**TASK TO COMPLETE:** Below are the records. List every line holding the word "atualizar".

[Records contained in a dataset]
· · · ·

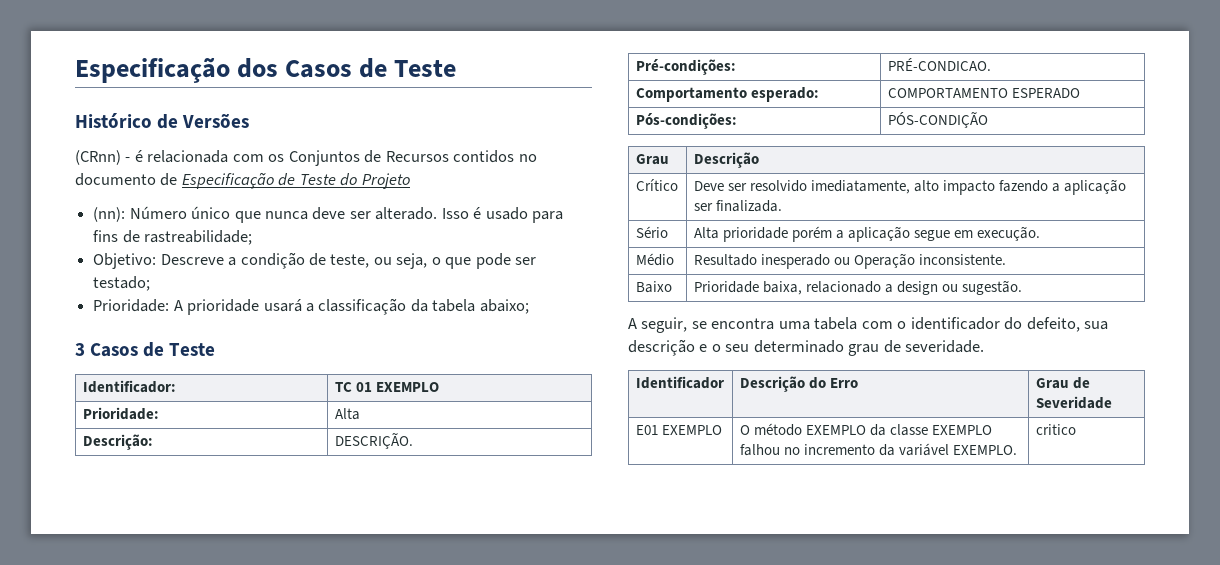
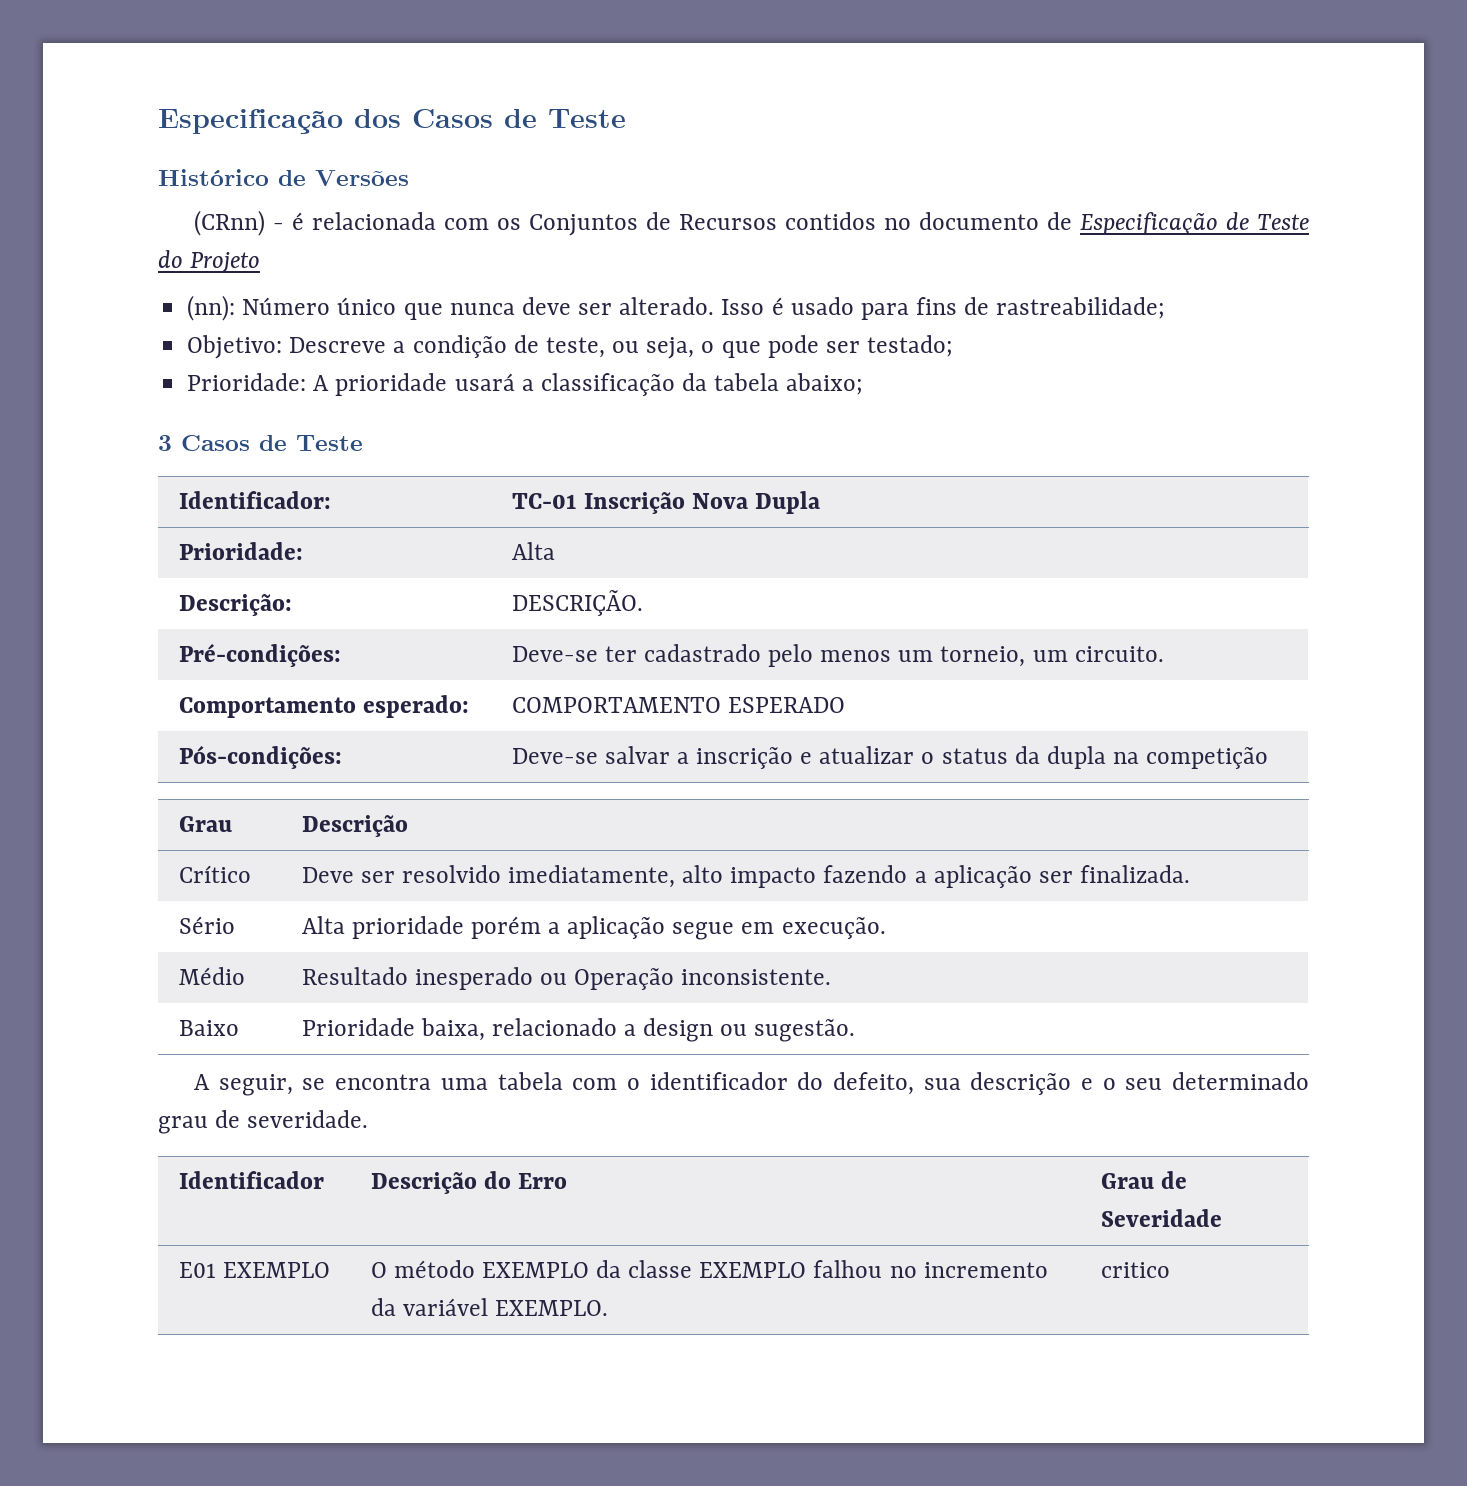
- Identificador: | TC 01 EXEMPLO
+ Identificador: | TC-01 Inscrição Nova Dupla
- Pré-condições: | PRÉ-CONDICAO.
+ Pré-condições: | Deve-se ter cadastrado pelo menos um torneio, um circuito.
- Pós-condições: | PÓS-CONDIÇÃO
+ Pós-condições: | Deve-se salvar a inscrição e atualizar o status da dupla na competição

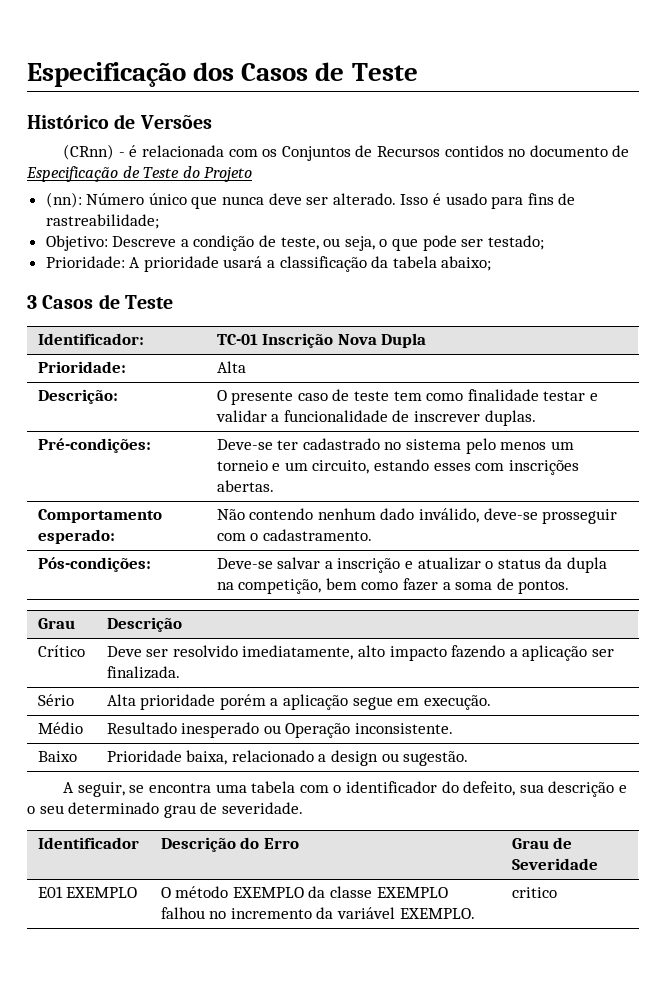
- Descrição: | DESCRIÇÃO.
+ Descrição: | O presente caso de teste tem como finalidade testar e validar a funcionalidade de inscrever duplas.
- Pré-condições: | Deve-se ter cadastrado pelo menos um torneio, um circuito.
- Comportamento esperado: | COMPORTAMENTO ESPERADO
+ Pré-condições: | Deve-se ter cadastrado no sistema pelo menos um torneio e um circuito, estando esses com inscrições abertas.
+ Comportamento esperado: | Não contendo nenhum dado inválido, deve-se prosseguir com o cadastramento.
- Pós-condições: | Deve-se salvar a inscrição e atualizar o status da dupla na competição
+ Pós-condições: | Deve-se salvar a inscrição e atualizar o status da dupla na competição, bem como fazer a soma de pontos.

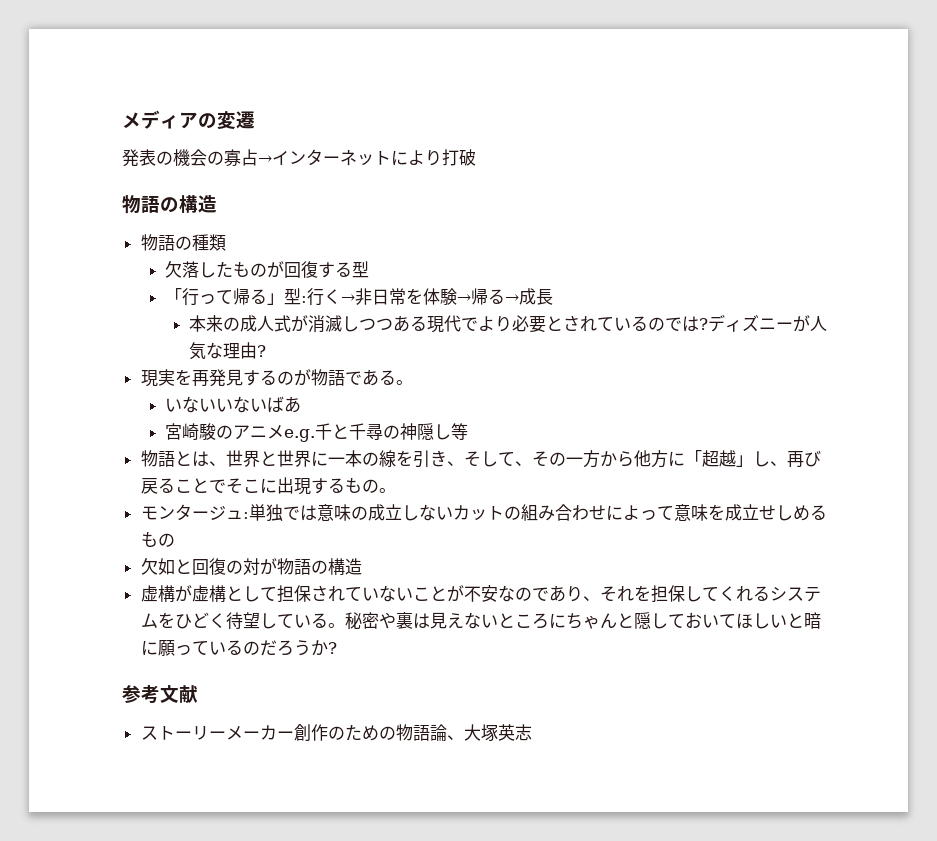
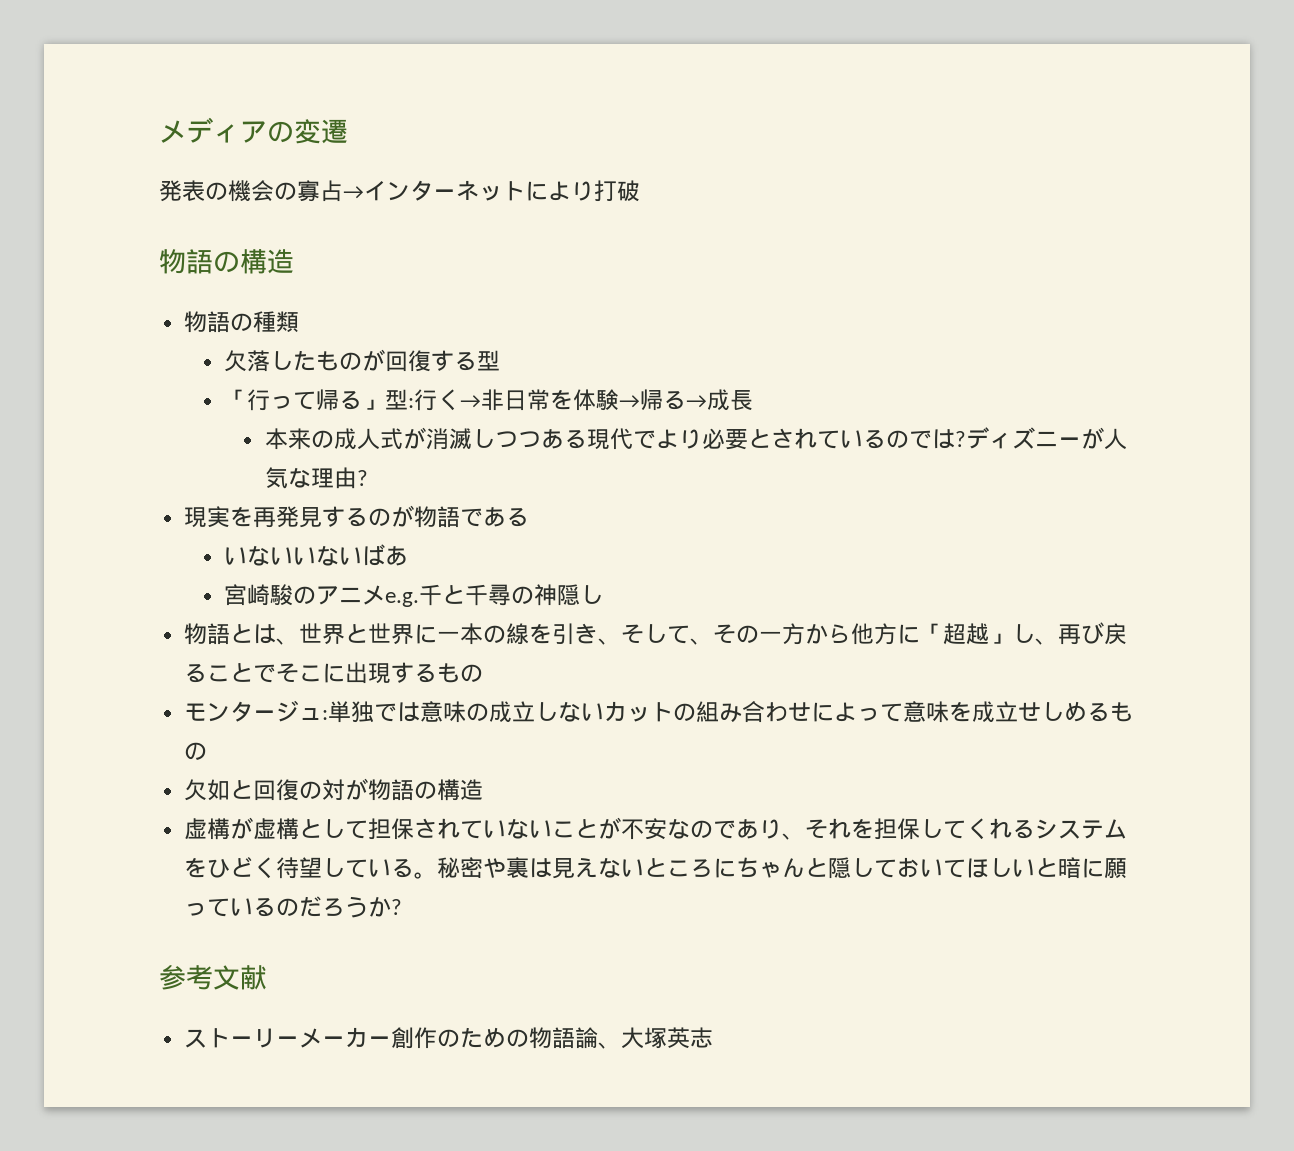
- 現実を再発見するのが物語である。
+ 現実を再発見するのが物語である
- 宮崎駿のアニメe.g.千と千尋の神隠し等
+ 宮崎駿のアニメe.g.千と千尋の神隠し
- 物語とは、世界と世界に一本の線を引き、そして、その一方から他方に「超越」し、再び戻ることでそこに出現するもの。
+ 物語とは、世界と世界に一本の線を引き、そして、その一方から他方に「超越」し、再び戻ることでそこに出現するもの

· · · ·

**EXERCISE RESPONSE:**
+ Pós-condições: | Deve-se salvar a inscrição e atualizar o status da dupla na competição
- Pós-condições: | Deve-se salvar a inscrição e atualizar o status da dupla na competição
+ Pós-condições: | Deve-se salvar a inscrição e atualizar o status da dupla na competição, bem como fazer a soma de pontos.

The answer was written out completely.